False Salomon young leavesAnd what about that plant I wondered about last year… Oh yeah! Here it is. Much easier since I know about the flowers and the fruits too. Smilacina racemosa. Or False-Salomon’s Seal. Hey, it doesn’t look that close to a Salomon’s Seal (that’s another one from my homeland). Inflorescences do not really compare. Leaves neither. But hey, Smilacina racemosa belongs to a family closely related to the true Salomon’s Seal plant species (Polygonatum multiflorum, Convallariaceae) : the Ruscaceae. This family belongs to a very derived clade from the order Asparagales (in Monocots), which botanists quite recently decided to call “Higher Asparagales” (hey, phylogeneticist purists, that’s not me, they just did, so far). Higher Asparagales are notably characterized by a highly conserved microsporogenesis (development of pollen grains), and I predict that pollen development would be the same in both species. Who dared to say evolutionary theory had no predictive power? And you creationists, would it falsify evolution if I’m wrong?

A tiny weevil

 By the way, our False-Salomon’s Seal had an intriguing guest: there’s a tiny weevil climbing onto its stem. Yep, another insect species.

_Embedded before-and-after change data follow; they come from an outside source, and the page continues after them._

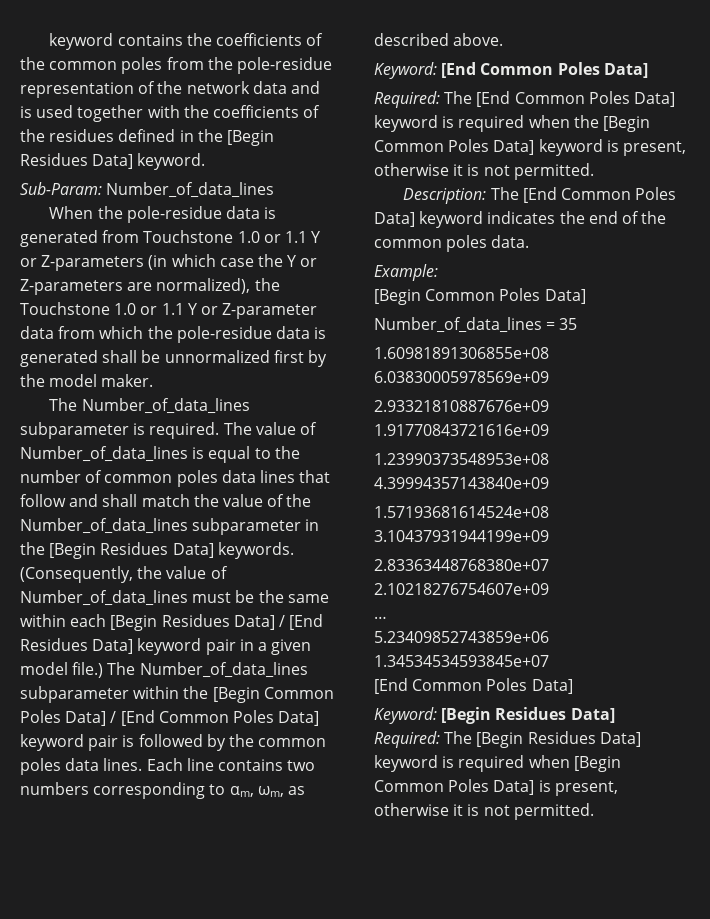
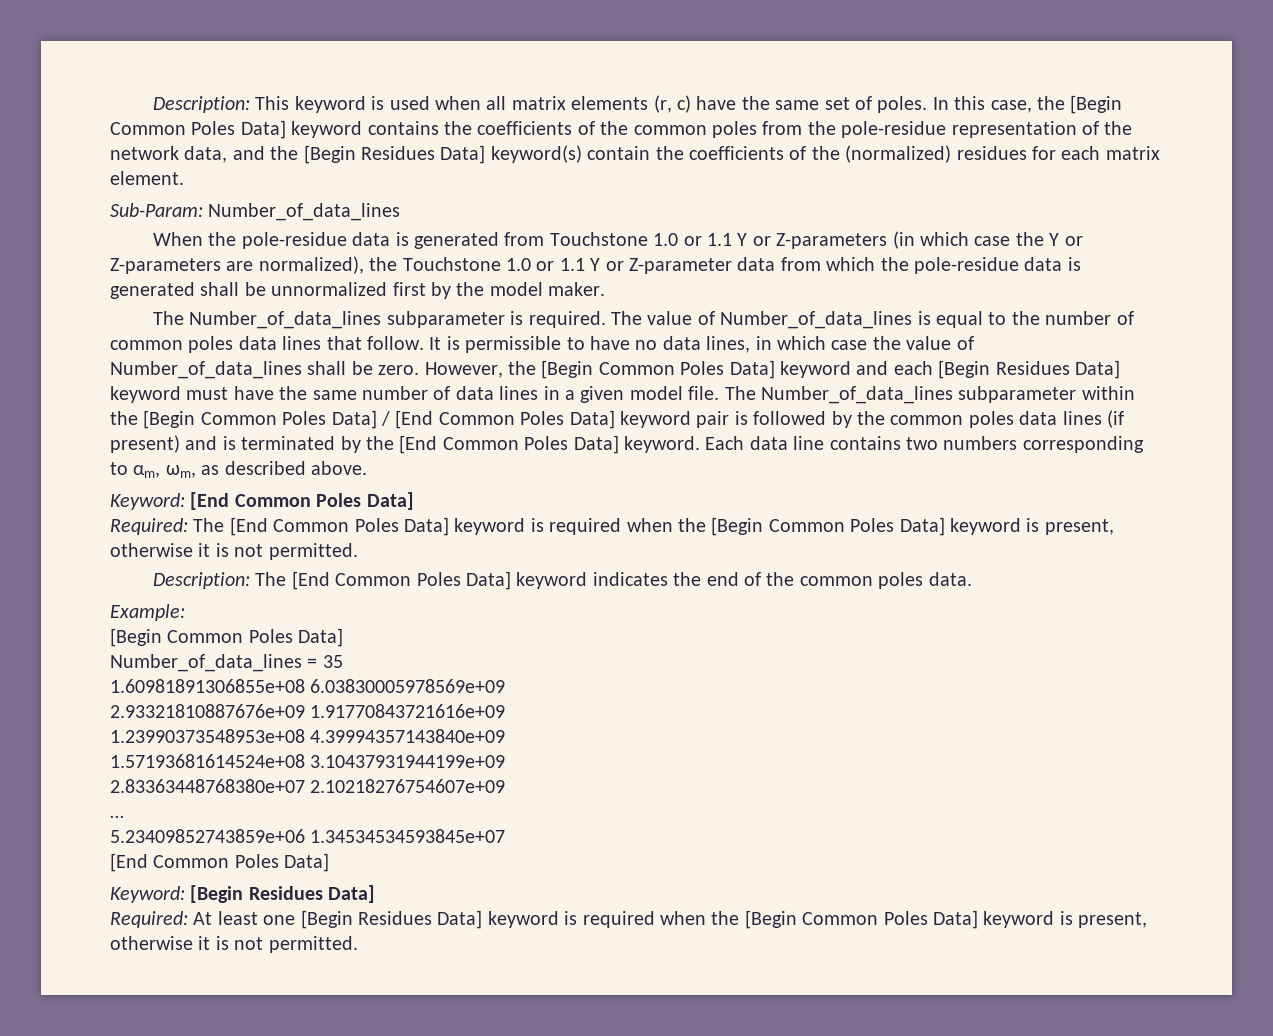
- keyword contains the coefficients of the common poles from the pole-residue representation of the network data and is used together with the coefficients of the residues defined in the [Begin Residues Data] keyword.
+ Description: This keyword is used when all matrix elements (r, c) have the same set of poles. In this case, the [Begin Common Poles Data] keyword contains the coefficients of the common poles from the pole-residue representation of the network data, and the [Begin Residues Data] keyword(s) contain the coefficients of the (normalized) residues for each matrix element.
- The value of Number_of_data_lines is equal to the number of common poles data lines that follow and shall match the value of the Number_of_data_lines subparameter in the [Begin Residues Data] keywords. (Consequently, the value of Number_of_data_lines must be the same within each [Begin Residues Data] / [End Residues Data] keyword pair in a given model file.)
+ The value of Number_of_data_lines is equal to the number of common poles data lines that follow. It is permissible to have no data lines, in which case the value of Number_of_data_lines shall be zero. However, the [Begin Common Poles Data] keyword and each [Begin Residues Data] keyword must have the same number of data lines in a given model file.
- The Number_of_data_lines subparameter within the [Begin Common Poles Data] / [End Common Poles Data] keyword pair is followed by the common poles data lines. Each line contains two numbers corresponding to αm, ωm, as described above.
+ The Number_of_data_lines subparameter within the [Begin Common Poles Data] / [End Common Poles Data] keyword pair is followed by the common poles data lines (if present) and is terminated by the [End Common Poles Data] keyword. Each data line contains two numbers corresponding to αm, ωm, as described above.
- Required: The [Begin Residues Data] keyword is required when [Begin Common Poles Data] is present, otherwise it is not permitted.
+ Required: At least one [Begin Residues Data] keyword is required when the [Begin Common Poles Data] keyword is present, otherwise it is not permitted.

 Another species I won’t identify, for my guide allows mostly to go up to the family level so far (hey, that’s still a great guide).

 Next neighboring plant must have something to do with magic. With Mandrake as a name, you guess! It’s Podophyllum peltatum. Its other vernacular name is also May Apple. Gibus*! In a perfect world, the original apple sin (or apple thing) would have been about the fruit of magic, not of knowledge, and the whole humanity would thus have quite innately turned toward rationality and science without any fear.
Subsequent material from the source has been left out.